Copy every line below that has the word "payment" in it.

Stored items

# # # # #

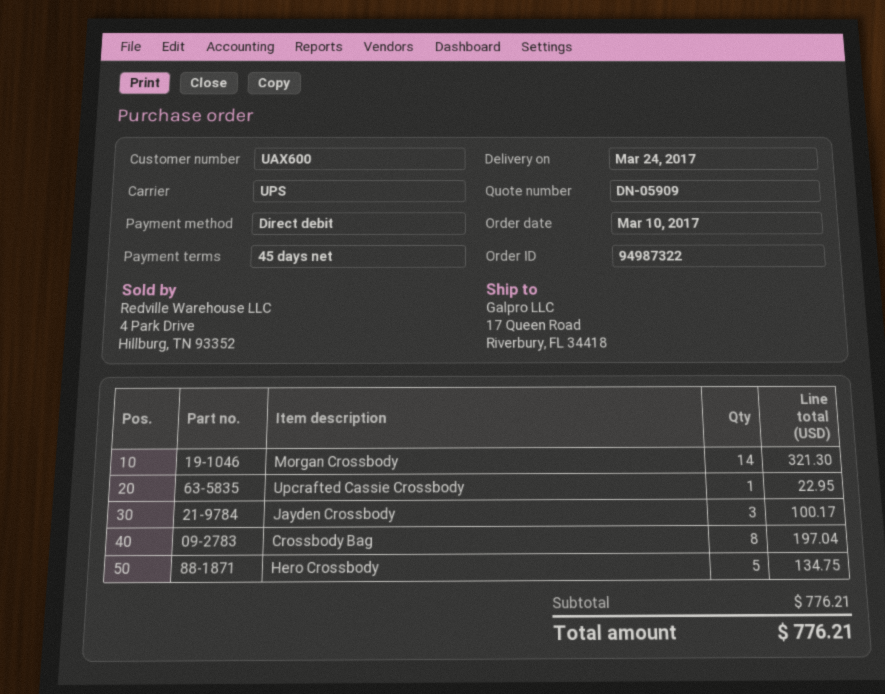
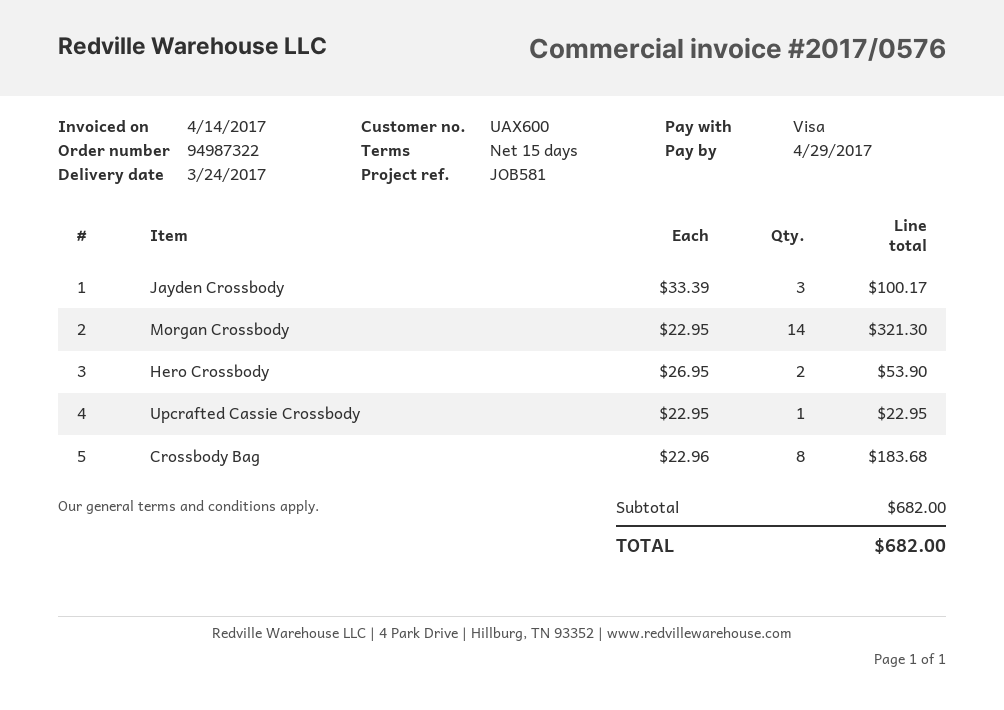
payment terms: 45 days -> 15 days
payment method: direct debit -> Visa
Crossbody Bag: 8 for 197.04 -> 8 for 183.68
Hero Crossbody: 5 for 134.75 -> 2 for 53.90
subtotal: 776.21 -> 682.00
total: 776.21 -> 682.00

# # # # #

» The answer
payment terms: 45 days -> 15 days
payment method: direct debit -> Visa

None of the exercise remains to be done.